At the close of the quartz crisis, Blancpain was one of the earliest brands to push for complicated mechanical watchmaking to return to dominance. As the famous ad they ran at the time went, ‘Since 1735 there has never been a quartz Blancpain and there never will be’. That’s brave. Under direction of Jean-Claude Biver and Jacques Piguet, a range of six ‘masterpieces’ was released through the early 1990s, all in ultra-thin 34mm cases. These Six Masterpieces (an ultra-thin time-only, calendar moonphase, qp, minute repeater, split seconds, and flying tourbillon) are today increasingly seen as an important landmark in history, for both their technical merit and elegance.

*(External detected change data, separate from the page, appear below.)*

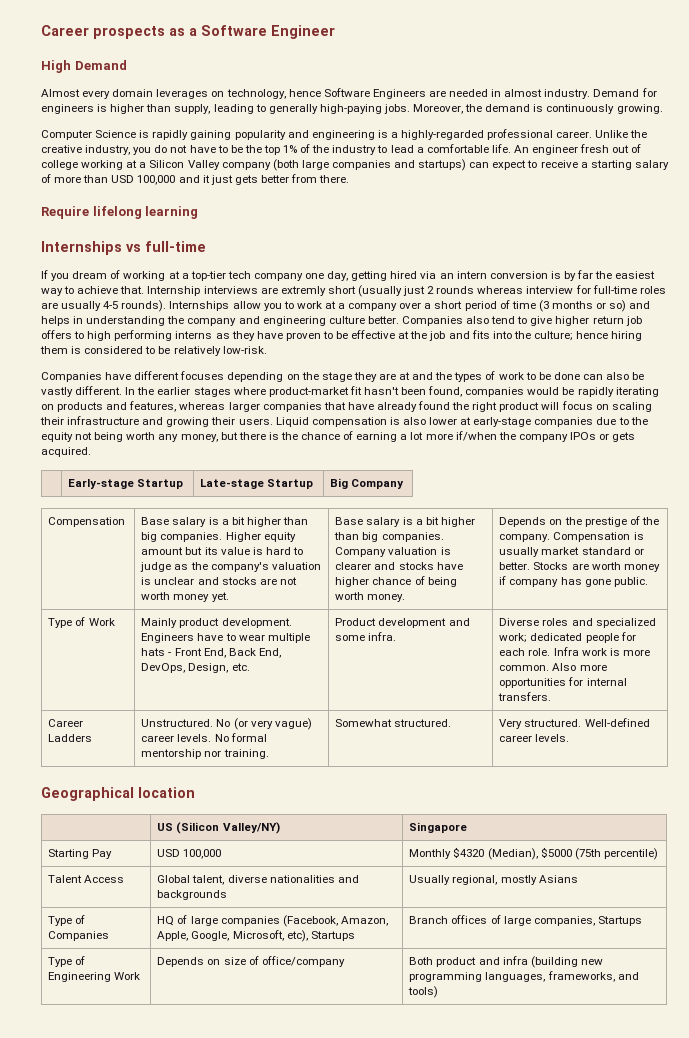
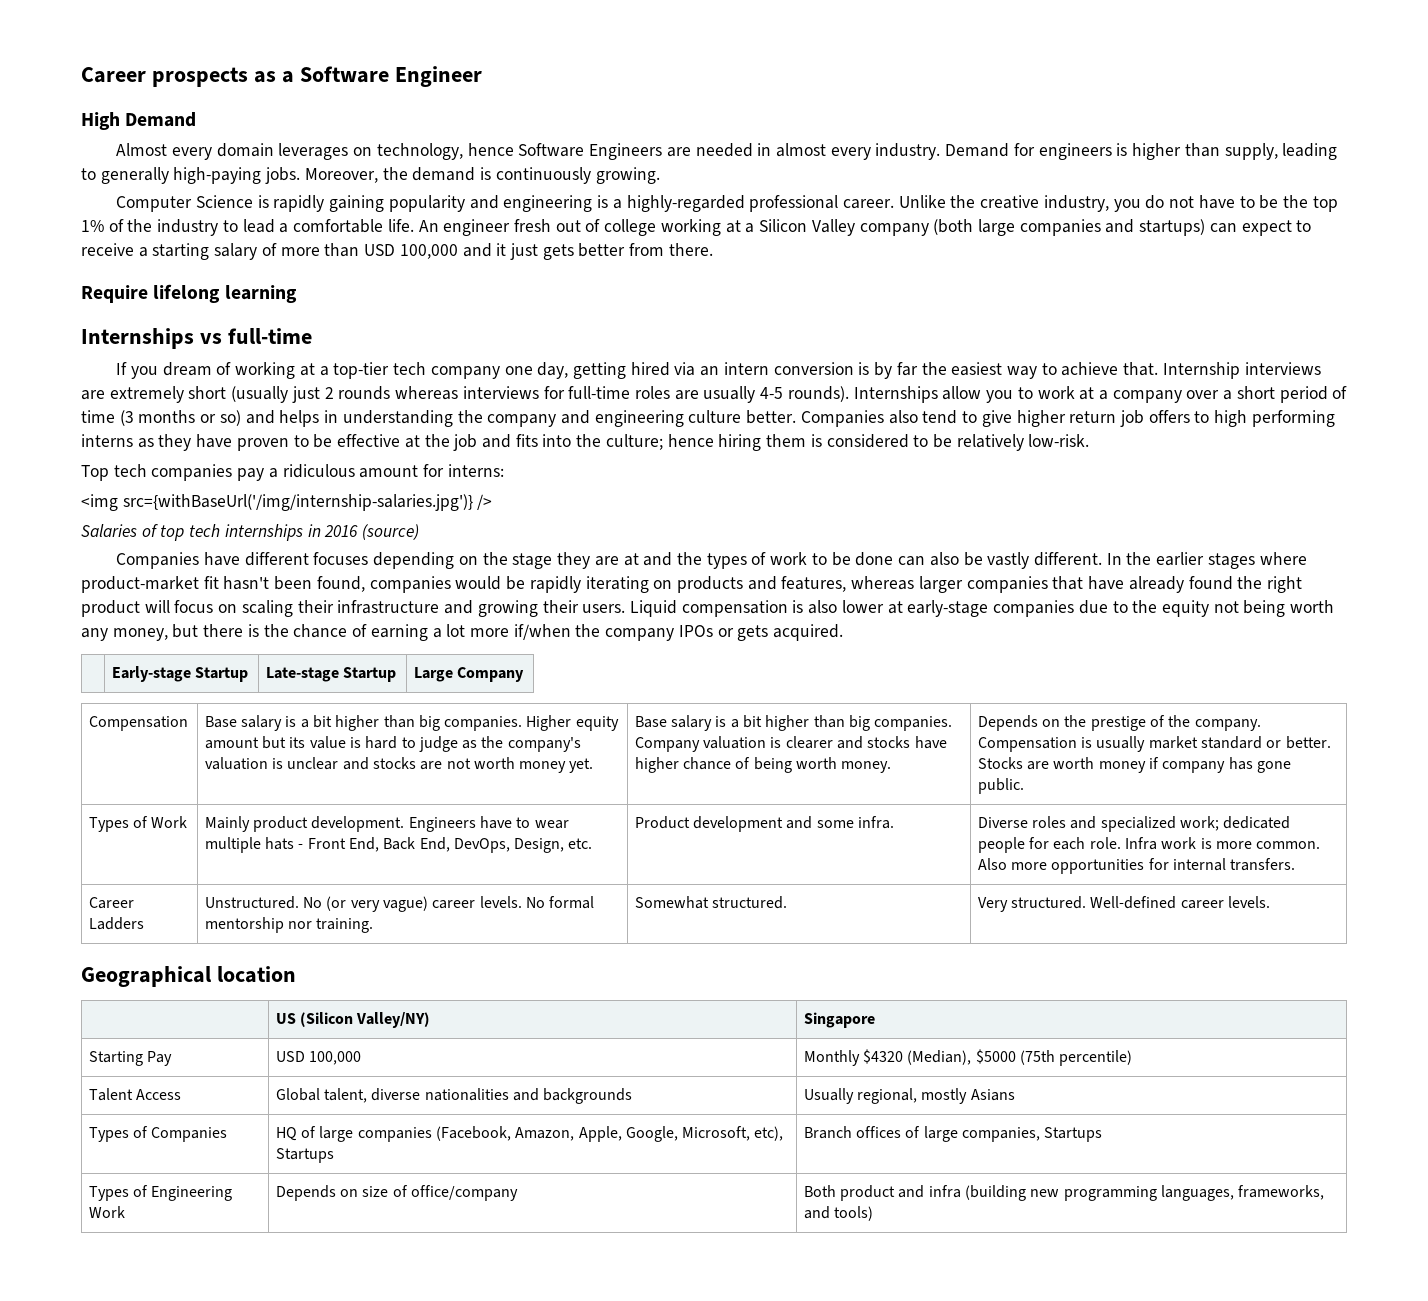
- Almost every domain leverages on technology, hence Software Engineers are needed in almost industry.
+ Almost every domain leverages on technology, hence Software Engineers are needed in almost every industry.
- Internship interviews are extremly short (usually just 2 rounds whereas interview for full-time roles are usually 4-5 rounds).
+ Internship interviews are extremely short (usually just 2 rounds whereas interviews for full-time roles are usually 4-5 rounds).
+ Top tech companies pay a ridiculous amount for interns:
+ <img src={withBaseUrl('/img/internship-salaries.jpg')} />
+ Salaries of top tech internships in 2016 (source)
- | Early-stage Startup | Late-stage Startup | Big Company
+ | Early-stage Startup | Late-stage Startup | Large Company
- Type of Work
+ Types of Work
- Type of Companies | HQ of large companies (Facebook, Amazon, Apple, Google, Microsoft, etc), Startups | Branch offices of large companies, Startups
+ Types of Companies | HQ of large companies (Facebook, Amazon, Apple, Google, Microsoft, etc), Startups | Branch offices of large companies, Startups
- Type of Engineering Work | Depends on size of office/company | Both product and infra (building new programming languages, frameworks, and tools)
+ Types of Engineering Work | Depends on size of office/company | Both product and infra (building new programming languages, frameworks, and tools)

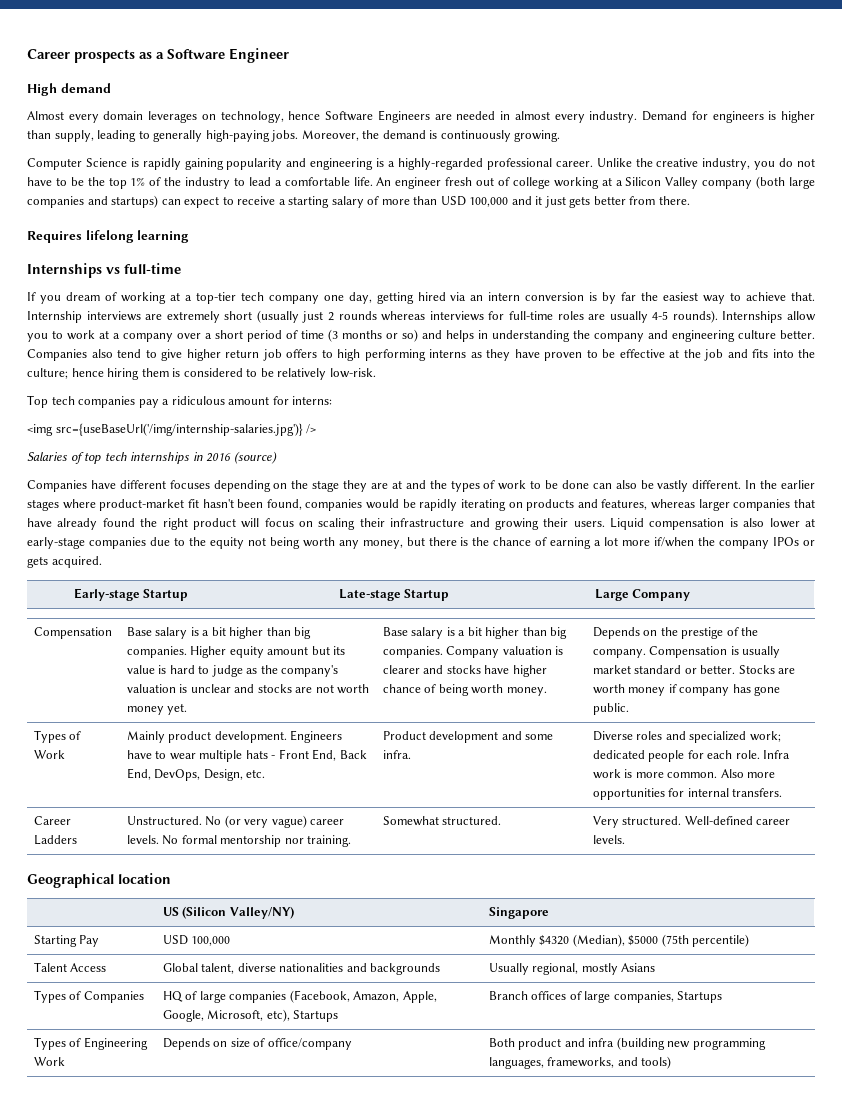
- High Demand
+ High demand
- Require lifelong learning
+ Requires lifelong learning
- <img src={withBaseUrl('/img/internship-salaries.jpg')} />
+ <img src={useBaseUrl('/img/internship-salaries.jpg')} />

This ref. 5395 Perpetual Calendar Moonphase without leap year indication comes from very early in this era, with an extremely low case number (each was numbered individually in series). It was the third masterpiece, introduced in 1986, and just 9mm thin despite the immense complication. It’s the watchmaker’s darling complication and arguably best embodies what this entire range is about: beauty, depth, and mastery. Jean-Claude Biver kept the ref. 5495 (same but with leap year indication) number 00 for his personal collection, which says enough. This case is just number 23, made in the earliest years of production.
Aside from the historic significance, this is a watch that just keeps on giving in detail. The case profile rounds under aggressively, making it extremely comfortable on wrist. The moon phase is deep-set with a charming face on its gold moon disc. It takes a minute to realize, but the hands are luminous with a gorgeous tan tritium. And this example has a meaningful personal history, which remains unknown, engraved on back ’10 Jahre, F+P’. It is one of the most discreet, elegant, and classic perpetual calendars you could ever sport.